=== Begin Enclosure ===

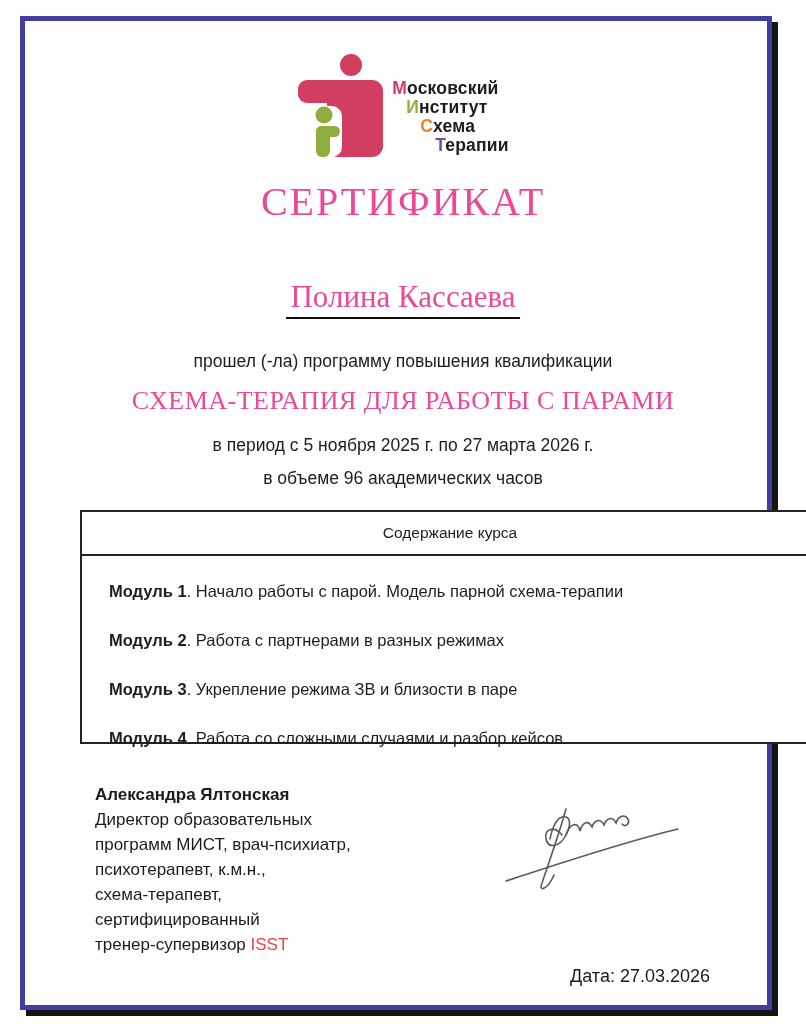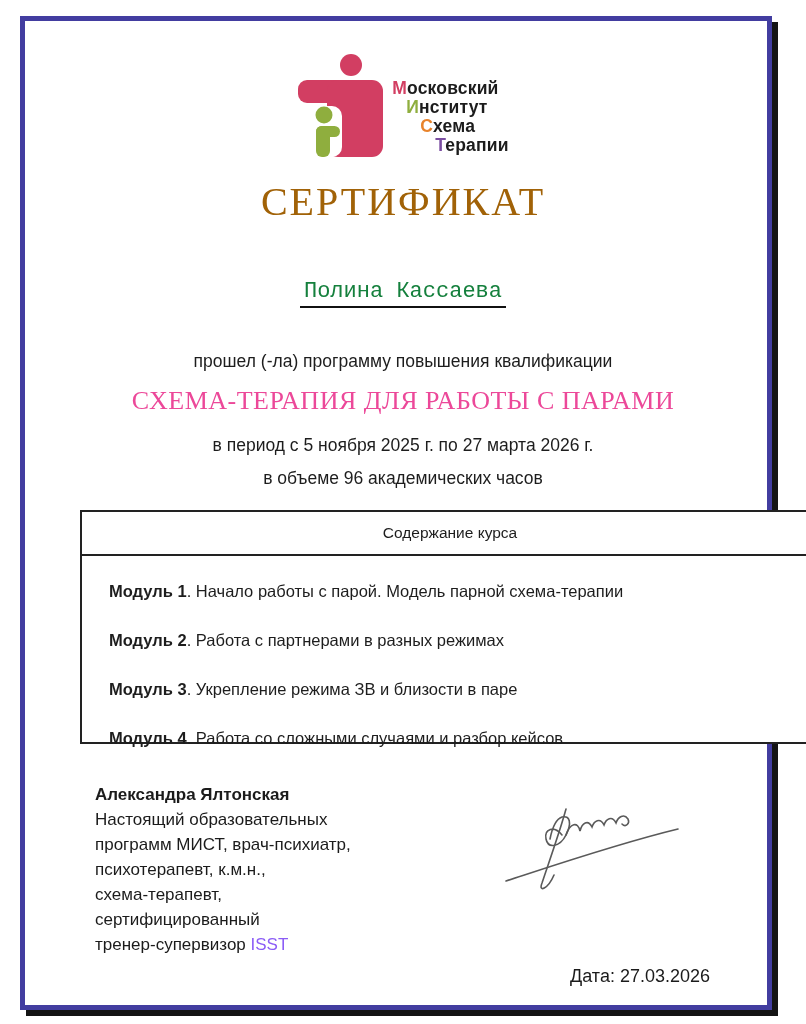--- a/index.html
+++ b/index.html
@@ -16,7 +16,7 @@
   .ll1 { margin-left:14px; } .ll2 { margin-left:28px; } .ll3 { margin-left:43px; }
 
   .center-line { position:absolute; left:0; width:100%; text-align:center; }
-  .title { top:178px; font-family:"Liberation Serif",serif; font-size:40px; letter-spacing:2px; color:#a16207; }
+  .title { top:178px; font-family:"Liberation Serif",serif; font-size:40px; letter-spacing:2px; color:#ec4899; }
   .statement { top:243px; font-size:17.5px; }
   .recipient-wrap { top:279px; }
   .recipient { display:inline-block; font-family:Liberation Mono, monospace; font-size:22px; color:#15803d;

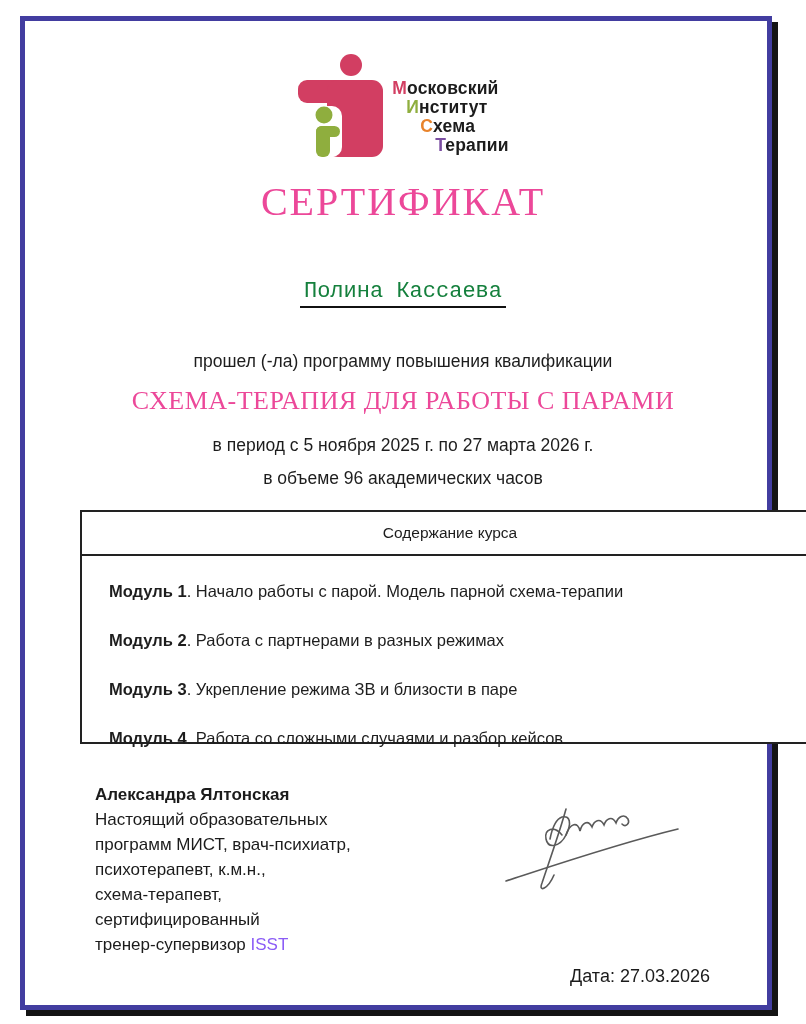--- a/index.html
+++ b/index.html
@@ -19,7 +19,7 @@
   .title { top:178px; font-family:"Liberation Serif",serif; font-size:40px; letter-spacing:2px; color:#ec4899; }
   .statement { top:243px; font-size:17.5px; }
   .recipient-wrap { top:279px; }
-  .recipient { display:inline-block; font-family:Liberation Mono, monospace; font-size:22px; color:#15803d;
+  .recipient { display:inline-block; font-family:Liberation Serif, serif; font-size:31px; color:#ec4899;
                border-bottom:2.5px solid #111; padding:0 4px 2px 4px; }
   .program-line { top:351px; font-size:17.5px; }
   .program-title { top:386px; font-family:"Liberation Serif",serif; font-size:26px; color:#ec4899; letter-spacing:0.5px; }

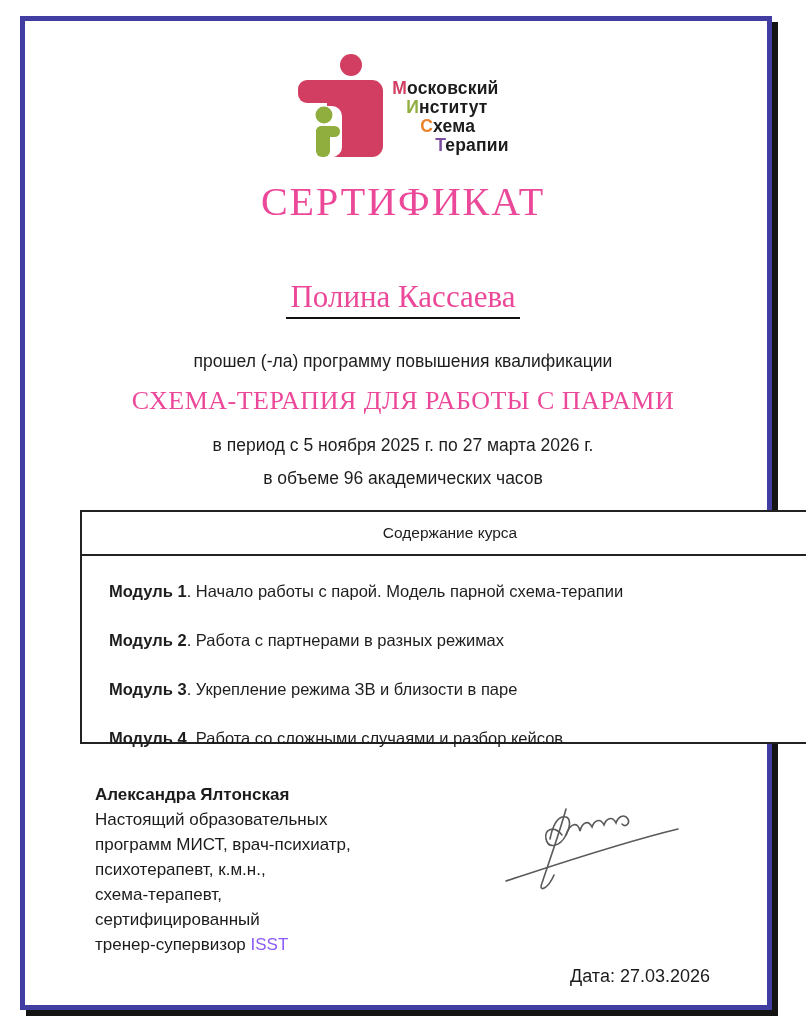--- a/index.html
+++ b/index.html
@@ -87,7 +87,7 @@
 
   <div class="signer">
     <div class="signer-name">Александра Ялтонская</div>
-    <div>Настоящий образовательных</div>
+    <div>Директор образовательных</div>
     <div>программ МИСТ, врач-психиатр,</div>
     <div>психотерапевт, к.м.н.,</div>
     <div>схема-терапевт,</div>

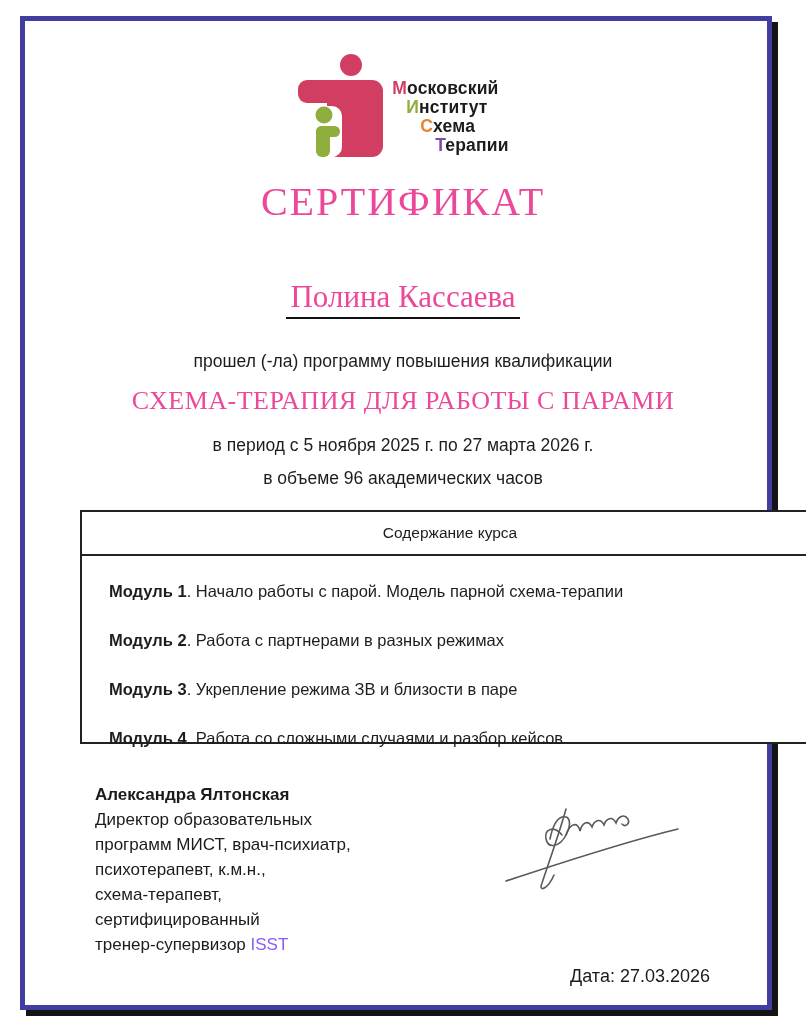--- a/index.html
+++ b/index.html
@@ -92,7 +92,7 @@
     <div>психотерапевт, к.м.н.,</div>
     <div>схема-терапевт,</div>
     <div>сертифицированный</div>
-    <div><span>тренер-супервизор </span><span class="isst" style="color: #8b5cf6;">ISST</span></div>
+    <div><span>тренер-супервизор </span><span class="isst" style="color: #ef4444;">ISST</span></div>
   </div>
 
   <svg class="signature" viewBox="0 0 260 95">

=== End Enclosure ===

■ **What the task requires**
Only an exact copy of the records, free of images, belongs in the answer.

■ **Output of the task**
--- a/index.html
+++ b/index.html
@@ -16,7 +16,7 @@
   .ll1 { margin-left:14px; } .ll2 { margin-left:28px; } .ll3 { margin-left:43px; }
 
   .center-line { position:absolute; left:0; width:100%; text-align:center; }
-  .title { top:178px; font-family:"Liberation Serif",serif; font-size:40px; letter-spacing:2px; color:#a16207; }
+  .title { top:178px; font-family:"Liberation Serif",serif; font-size:40px; letter-spacing:2px; color:#ec4899; }
   .statement { top:243px; font-size:17.5px; }
   .recipient-wrap { top:279px; }
   .recipient { display:inline-block; font-family:Liberation Mono, monospace; font-size:22px; color:#15803d;

--- a/index.html
+++ b/index.html
@@ -19,7 +19,7 @@
   .title { top:178px; font-family:"Liberation Serif",serif; font-size:40px; letter-spacing:2px; color:#ec4899; }
   .statement { top:243px; font-size:17.5px; }
   .recipient-wrap { top:279px; }
-  .recipient { display:inline-block; font-family:Liberation Mono, monospace; font-size:22px; color:#15803d;
+  .recipient { display:inline-block; font-family:Liberation Serif, serif; font-size:31px; color:#ec4899;
                border-bottom:2.5px solid #111; padding:0 4px 2px 4px; }
   .program-line { top:351px; font-size:17.5px; }
   .program-title { top:386px; font-family:"Liberation Serif",serif; font-size:26px; color:#ec4899; letter-spacing:0.5px; }

--- a/index.html
+++ b/index.html
@@ -87,7 +87,7 @@
 
   <div class="signer">
     <div class="signer-name">Александра Ялтонская</div>
-    <div>Настоящий образовательных</div>
+    <div>Директор образовательных</div>
     <div>программ МИСТ, врач-психиатр,</div>
     <div>психотерапевт, к.м.н.,</div>
     <div>схема-терапевт,</div>

--- a/index.html
+++ b/index.html
@@ -92,7 +92,7 @@
     <div>психотерапевт, к.м.н.,</div>
     <div>схема-терапевт,</div>
     <div>сертифицированный</div>
-    <div><span>тренер-супервизор </span><span class="isst" style="color: #8b5cf6;">ISST</span></div>
+    <div><span>тренер-супервизор </span><span class="isst" style="color: #ef4444;">ISST</span></div>
   </div>
 
   <svg class="signature" viewBox="0 0 260 95">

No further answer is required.